Complete step by step answer:
In this question, we are supposed to find the value of $\underset{x\to {{0}^{+}}}{\mathop{\lim }}\,xf\left( \frac{1}{x} \right)$with given conditions that f be a differentiable function such that ${f}'\left( x \right)=7-\frac{3}{4}\frac{f\left( x \right)}{x}$, (x>0) and $f\left( 1 \right)\ne 4$.
So, before proceeding for this, we must know the following given equation is the linear differential equation of the form as:
$\frac{dy}{dx}+\frac{3y}{4x}=7$
Now, to get the solution of the above differential equation in the form $\frac{dy}{dx}+Py=Q$, we need a integrating factor(IF) given by the formula as:
$IF={{e}^{\int{Pdx}}}$
So, the value of P from the above differential equation is $\frac{3}{4x}$ to get the value of IF as:
$\begin{align}
  & IF={{e}^{\int{\frac{3}{4x}dx}}} \\
 & \Rightarrow IF={{e}^{\frac{3}{4}\ln \left| x \right|}} \\
 & \Rightarrow IF={{x}^{\frac{3}{4}}} \\
\end{align}$
Now, to get the solution of the above differential equation in the form $\frac{dy}{dx}+Py=Q$, we have the form of solution as:
$y\times IF=\int{Q\times IF}dx+c$
Then, by substituting the value of IF and Q, we get:
$y\times {{x}^{\frac{3}{4}}}=\int{7\times {{x}^{\frac{3}{4}}}}dx+c$
Then, by solving the above integration, we get:
$\begin{align}
  & y\times {{x}^{\frac{3}{4}}}=7\frac{{{x}^{\frac{7}{4}}}}{\frac{7}{4}}+c \\
 & \Rightarrow y=4x+c\times {{x}^{\frac{-3}{4}}} \\
\end{align}$
So, we can see clearly that by solving the integral we get the value of f(x) as:
$f\left( x \right)=4x+c\times {{x}^{\frac{-3}{4}}}$
Then, we are required to find the value of $f\left( \frac{1}{x} \right)$, so we replace x by $\frac{1}{x}$ in the above expression and we get:
$f\left( \frac{1}{x} \right)=\frac{4}{x}+c\times {{x}^{\frac{3}{4}}}$
Then, we are required to find the value of $\underset{x\to {{0}^{+}}}{\mathop{\lim }}\,xf\left( \frac{1}{x} \right)$ by substituting the value of $f\left( \frac{1}{x} \right)$, we get:
$\underset{x\to {{0}^{+}}}{\mathop{\lim }}\,xf\left( \frac{1}{x} \right)=\underset{x\to {{0}^{+}}}{\mathop{\lim }}\,x\left( \frac{4}{x}+c\times {{x}^{\frac{3}{4}}} \right)$
Then, by substituting the limit in the function, we get:
$\underset{x\to {{0}^{+}}}{\mathop{\lim }}\,x\left( \frac{4}{x}+c\times {{x}^{\frac{3}{4}}} \right)=4$
So, the value of the limit exists and is equal to 4.

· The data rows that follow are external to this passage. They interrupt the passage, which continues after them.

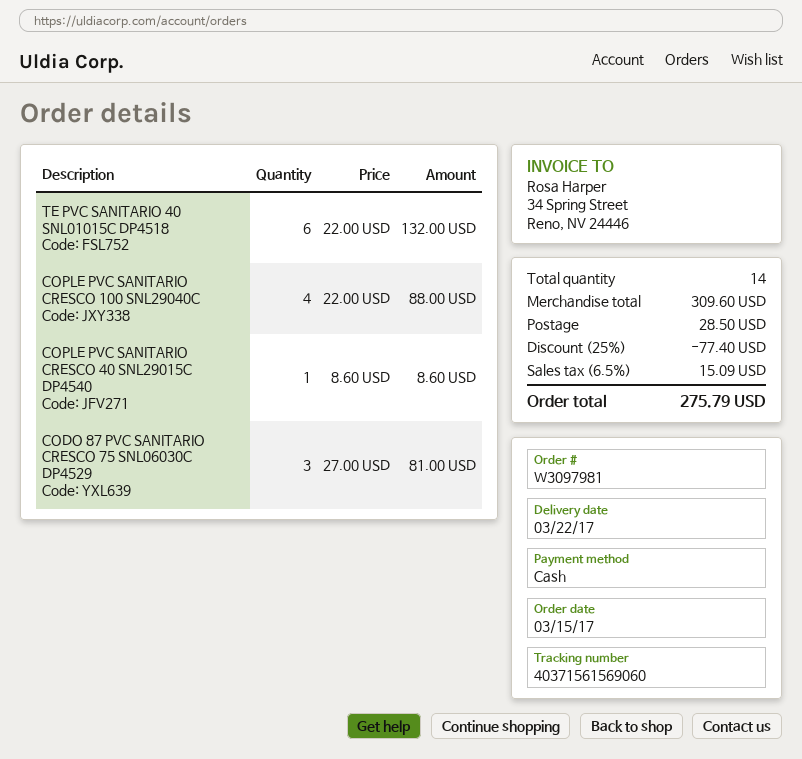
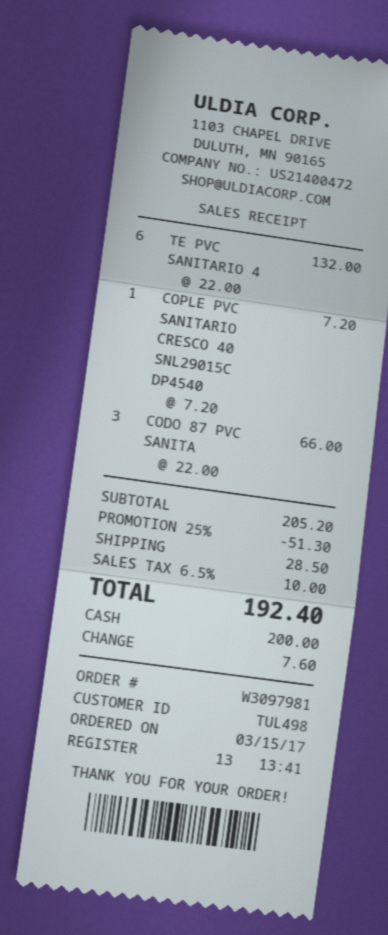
COPLE PVC SANITARIO CRESCO 100 SNL29040C: 4 x 22.00 = 88.00 -> none
COPLE PVC SANITARIO CRESCO 40 SNL29015C DP4540: 1 x 8.60 = 8.60 -> 1 x 7.20 = 7.20
CODO 87 PVC SANITARIO CRESCO 75 SNL06030C DP4529: 3 x 27.00 = 81.00 -> 3 x 22.00 = 66.00
subtotal: 309.60 -> 205.20
discount: 25% = 77.40 -> 25% = 51.30
tax: 6.5% = 15.09 -> 6.5% = 10.00
total: 275.79 -> 192.40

Hence, option (a) is correct.

Note:
Now, to solve these types of the questions we need to know some of the basic formulas for the integration beforehand to get the answer easily and accurately. So, the basic integration formulas are:
$\begin{align}
  & \int{{{x}^{n}}dx=\frac{{{x}^{n+1}}}{n+1}+c} \\
 & \int{\frac{1}{x}dx}=\ln \left| x \right|+c \\
\end{align}$